In the records below, find the lines that include "automatically" and copy each.

------ Given records

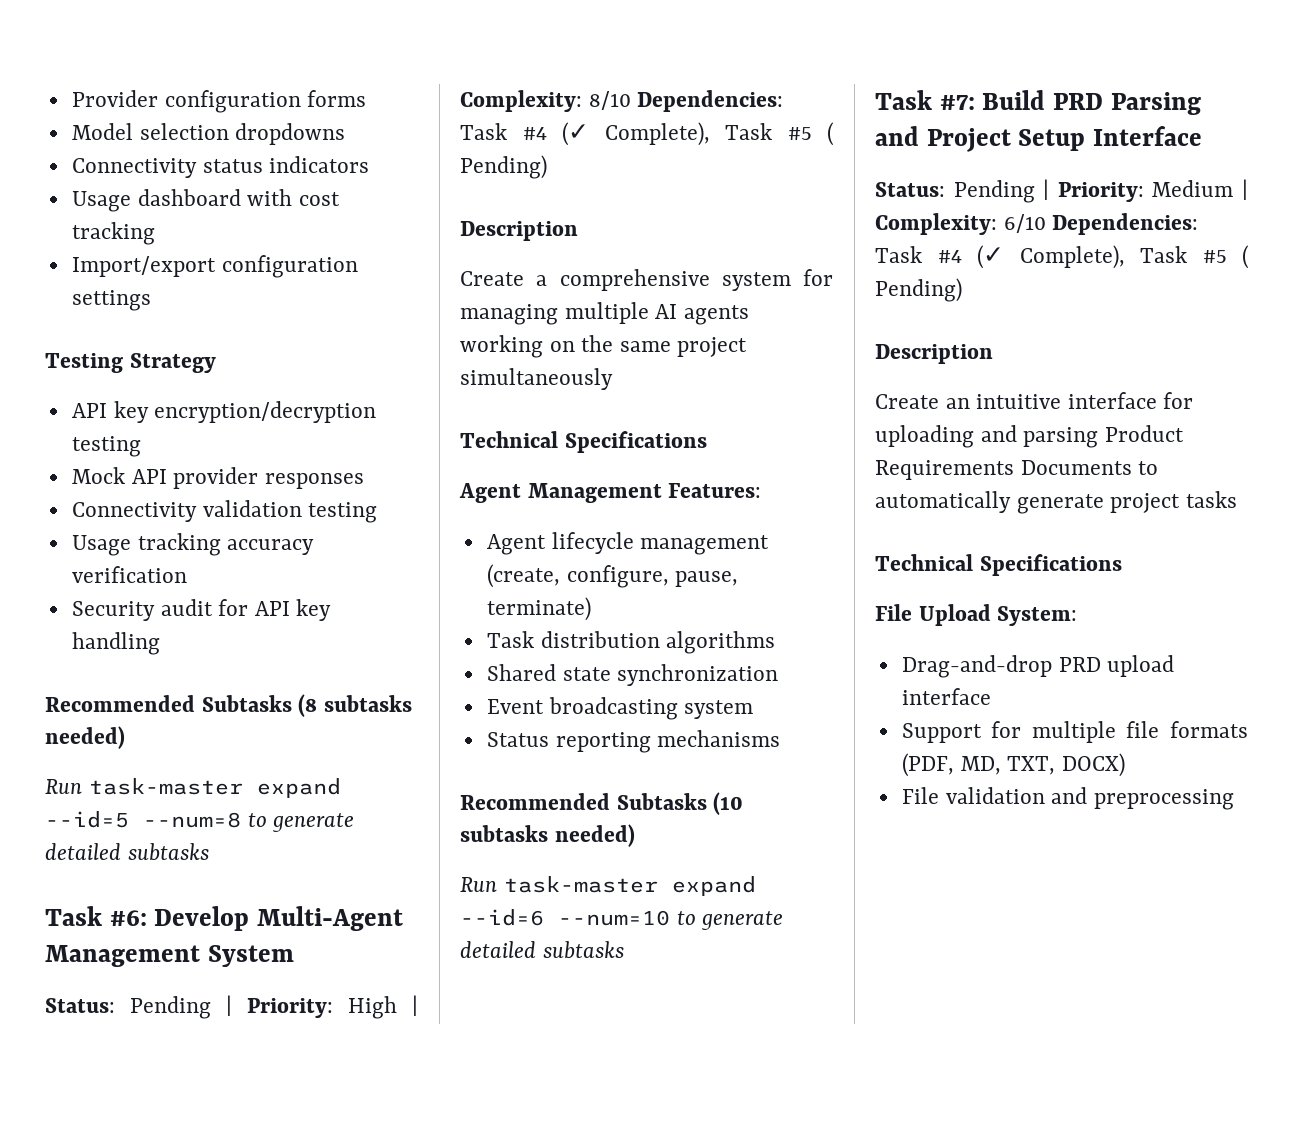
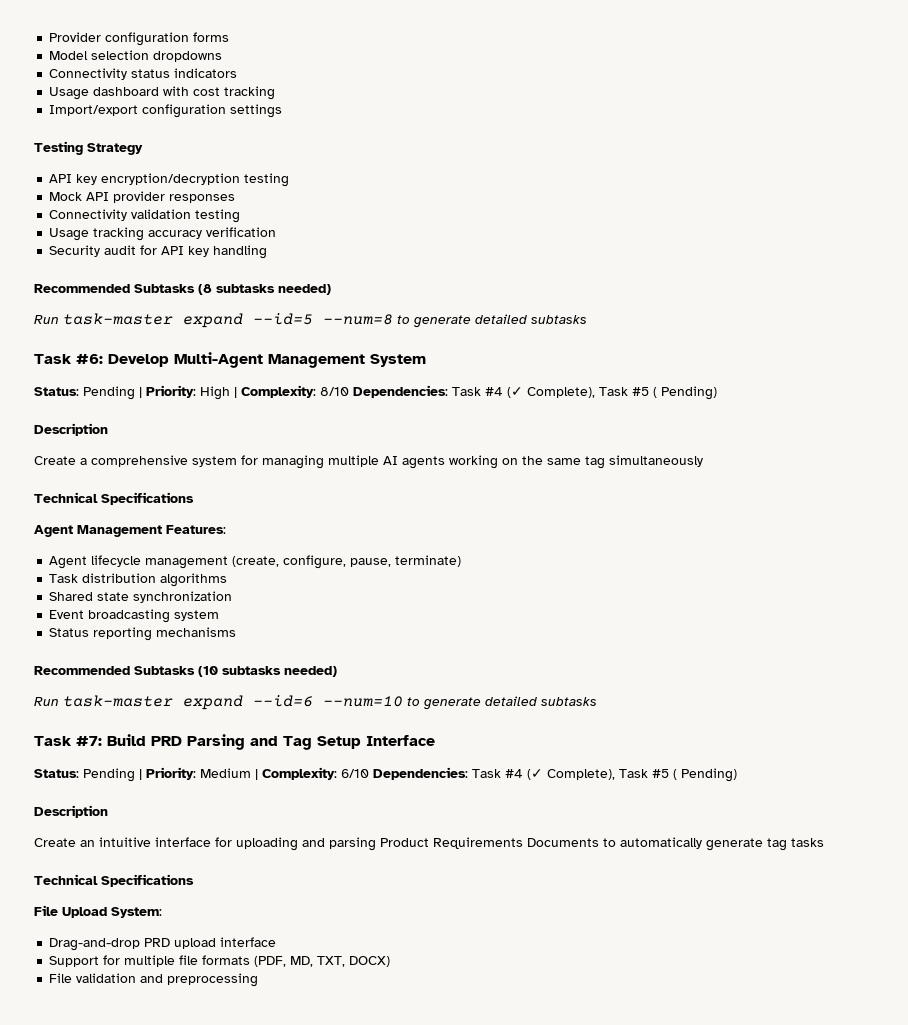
- Create a comprehensive system for managing multiple AI agents working on the same project simultaneously
+ Create a comprehensive system for managing multiple AI agents working on the same tag simultaneously
- Task #7: Build PRD Parsing and Project Setup Interface
+ Task #7: Build PRD Parsing and Tag Setup Interface
- Create an intuitive interface for uploading and parsing Product Requirements Documents to automatically generate project tasks
+ Create an intuitive interface for uploading and parsing Product Requirements Documents to automatically generate tag tasks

------------

### Written answer:
- Create an intuitive interface for uploading and parsing Product Requirements Documents to automatically generate project tasks
+ Create an intuitive interface for uploading and parsing Product Requirements Documents to automatically generate tag tasks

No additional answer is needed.